2.The institutive rules must, in any case, prevedr:
a) that the validity of the resolutions is necessary the presence of a majority of the directors;
B) that the vote can not be taken for representation;
C) that the deliberations should result from verbal drawn up and signed by the President and Secretary
extender;
D) that the right to vote can not be exercised d ll'amministratore that, on their own or
third parties have an interest in conflict with that of the company;
E) that transactions involving persons must be taken by secret ballot if this is requested
respecting the procedures to be established in the statute.

5 Art. 58
Term of directors in a corporation
1.In the corporation as a director may be granted for a maximum period of three years, renewable
.
2.L'incarico can be revoked by the Assembly even before the expiry of the term
unless the administrator rights to recover damages if the revocation occurs without just cause.
3.The administrators can give up their office by giving written notice to all
corporate bodies with a notice of at least thirty days.
4. Where the resigning director is a member of the Board of Directors his resignation
may have immediate effect if the majority of the Council shall hold office.
5.La appointment of new directors is limited to the Council's deadline of
replenish.
6.La cessation of maturity administrators's term effect upon
where the board has been reconstituted.

5 Art. 59
Ownership of the power of attorney
1.L'esercizio power of representation, through which the company buys rights, assumes
bonds and is in court, lies with the administrators within the limits set by the Statute.
2.Nelle companies managed by a board of directors with powers of representation
competes, as a rule, the Chairman of the Board or the CEO.

5 Art. 60
Extension of powers of representation
1.The directors empowered to represent the company may carry out all acts that fall
corporate purpose subject to the limitations set out by law or the laws establishing.
2.L'inosservanza the limits resulting from the object cial s or other institutive rules may not be relied
third parties of good faith.

5 Art. 61
Prohibition of competition
1.The administrators can not act in the capacity of partners with unlimited liability in competing companies
nor a competing business on behalf of third parties, unless authorized by the Assembly
.

5 Art. 62 Liability of directors

1.The administrators are liable for the correct social management rules of the mandate paid
and institutive standards unless dispost the following article and without prejudice to any criminal penalties
.

In particular respond:
a) the proper keeping of the books;
B) the careful supervision of the administration;
C) of the sincerity of the financial statements;
D) the legitimacy of dividends;
E) of the diligent execution of the resolutions and any action
Judicial Authority;
F) the payment of taxes and social taxes.
2.Uguale responsibility falls to the company executives as part of their duties.
3.The administrators can, in case of negligence of the above duties, be declared
responsible to third parties whose receivables from the company were not pleased with the active fault.
4.This well as personally responsible to shareholders and to third as they have acted
manifestly beyond or outside the limits of the mandate.
Social 5.L'azione liability against the directors is promoted by resolution of the Assembly
.
6.The directors, auditors, liquidators and id rigenti prosecuted for facts relating
charging part or other serious criminal may be suspended from their shorcuts
by order of the same organ or appropriate office allocation assignment.
Condemnation, although condoned for any reason, for the facts referred to in this paragraph involves
definitive removal from office and the inability to assume the functions of administrator, liquidator
, mayor or executive companies for the time to be determined by the court.

5 Art. 63
Limits of liability of directors
1.La liability of directors governs the actions or omissions which they accomplished, by
day they accepted the appointment to that in which they are replaced by other administrators or | || liquidators.
2.Non is responsible collegial deliberations of the 'mministratore that, being free from iniquity,
did not participate in the deliberations or did note in the minutes without delay its
motivated dissent on decisions resulting from oral.
3.The directors are not accountable to the company for damages resulting from failure
fulfillment of the duties imposed by written proxy to thers administrators.

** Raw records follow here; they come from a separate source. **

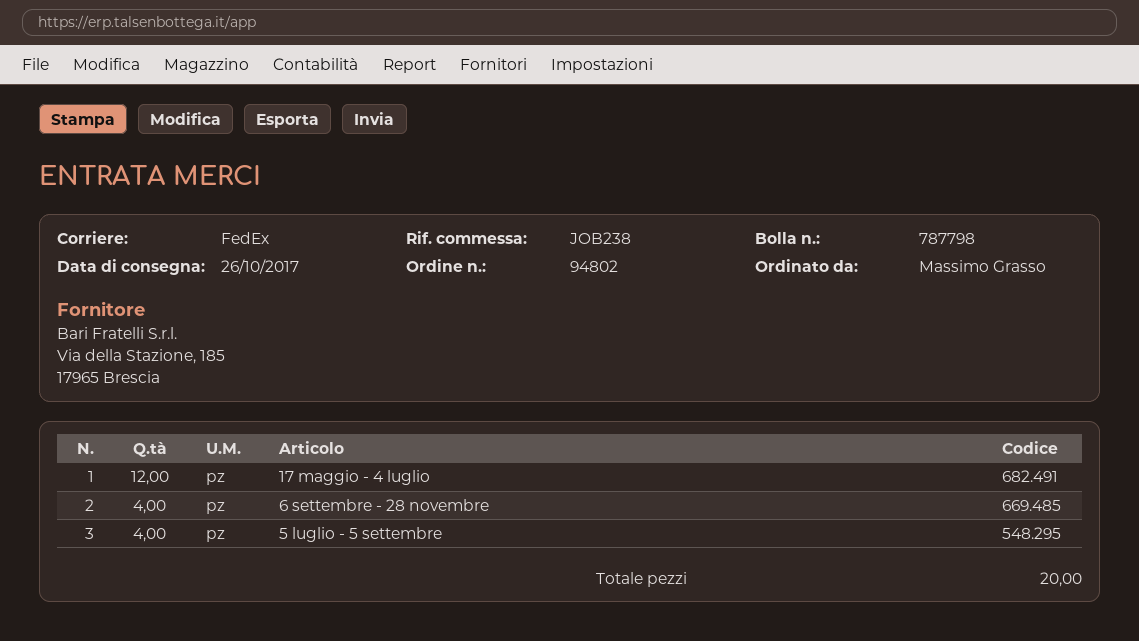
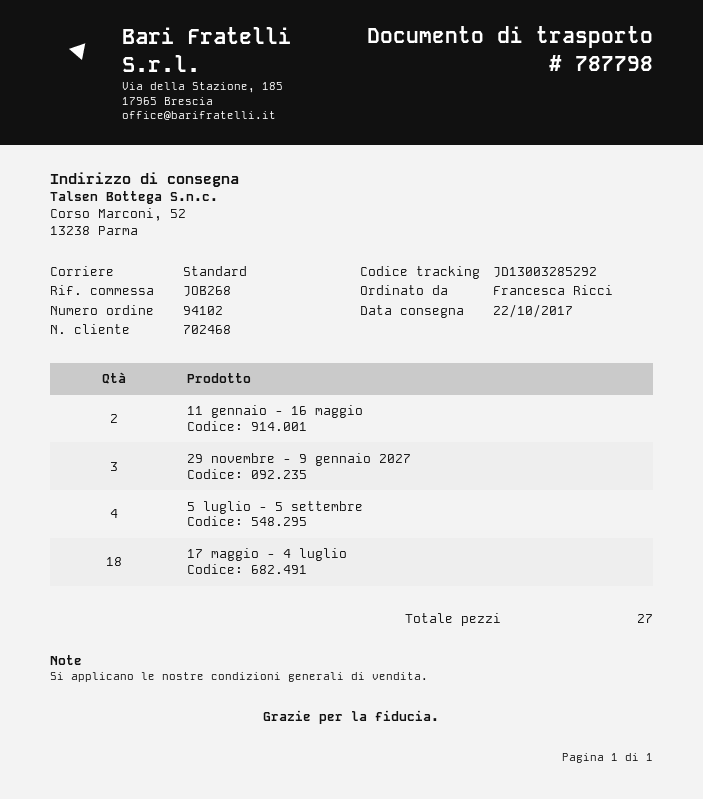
order number: 94802 -> 94102
delivery date: 2017-10-26 -> 2017-10-22
reference: JOB238 -> JOB268
ordered by: Massimo Grasso -> Francesca Ricci
shipping method: FedEx -> standard
17 maggio - 4 luglio: 12 -> 18
6 settembre - 28 novembre: 4 -> none
11 gennaio - 16 maggio: none -> 2
29 novembre - 9 gennaio 2027: none -> 3
total quantity: 20 -> 27

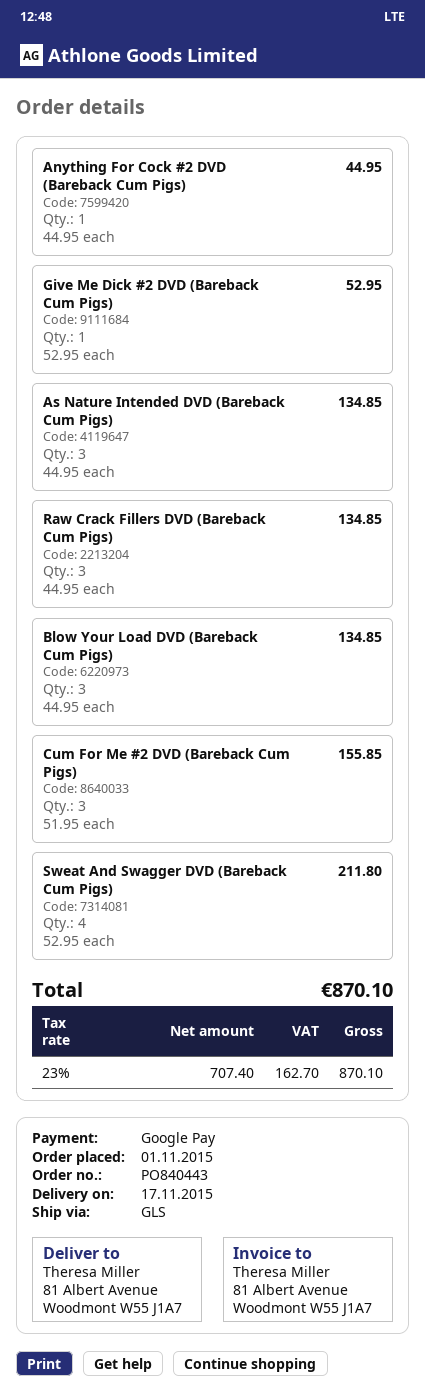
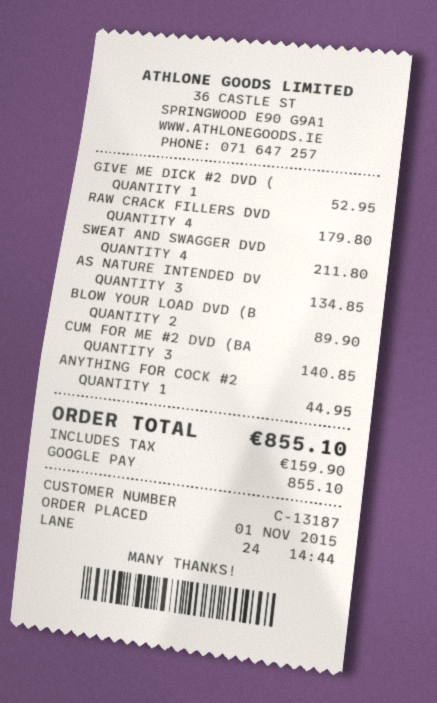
Raw Crack Fillers DVD (Bareback Cum Pigs): 3 for 134.85 -> 4 for 179.80
Blow Your Load DVD (Bareback Cum Pigs): 3 for 134.85 -> 2 for 89.90
Cum For Me #2 DVD (Bareback Cum Pigs): 3 for 155.85 -> 3 for 140.85
tax: 162.70 -> 159.90
total: 870.10 -> 855.10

Section III Of the Board of Auditors 5

Art. 64

1.Il Concept Board of Auditors is the controlling body of the companies in the economic-financial and fiscal
materials.

5 Art. 65
Functions and powers of the Supervisory Board
1.The Board of Auditors functions are conducted:
a) intervening in the assemblies and meetings of the supervising board of directors on
administrative and accounting matters;
B) expressing, on their own initiative, non-binding opinions on the accounting, administrative and tax
;
C) expressing the written opinions administrators, required even if not binding, before
adoption of measures that involve changes in share capital;
D) certifying the financial statements to allerisultanze the books and accounting records pr
but that the budget is submitted to the same;
E) verifying and periodically certify the form of cash.
2.The mayors, individually and at any time, may inspect the books and make social
cash checks in relation to their functions.

5 Art. 66
Appointment of Statutory Auditors
1.La appointment of the Board of Auditors is compulsory in public limited companies, public limited companies in the
for shares or companies referred to in paragraph 2 of Article precednte. 7. E 'also mandatory in enterprises
one-person limited liability and limited liability company when capital Social
is equal to or greater than the sum of centocinqua ta million lire.
2.Il Statutory Auditors is appointed by, and for the first period of office, by shareholders together
of incorporation or together to change the resolution in
capital increase at the levels determined the previous paragraph.

5 Art. 67

1.Il Composition of the Board of Statutory Auditors, when its constitution is mandatory under the previous article,
consists of at least two auditors, who must be c lti between experts in matters || | administrative and accounting. At least one auditor must also avre the actual residence in the Republic
. The auditors must not be relatives or relatives up to the fourth degree of the directors and
shall not be tethered to an ongoing relationship with the company paid.
2.L'atto memorandum and articles of association of the companies not obliged to establish a Supervisory Board
may provide for and regulate the appointment of one or more 'mayors.

5 Art. 68
Term of office

1.L'incarico of Mayor may be granted for a maximum three-year renewable term, it is freely
waivable, but is revocable only for cause.

5 Art.

69 Liability 1.The auditors must fulfill their duties with the diligence of the authorized representative shall be responsible for
their claims and must maintain secrecy on the facts and documents of which they have knowledge by reason
of their office.
2.The Mayors respond to shareholders, jointly and severally with the directors, of the damage that could not have occurred
if they had carried out their task in accordance with the obligations of their office.
Social 3.L'azione of responsibility against the mayors is promoted by resolution.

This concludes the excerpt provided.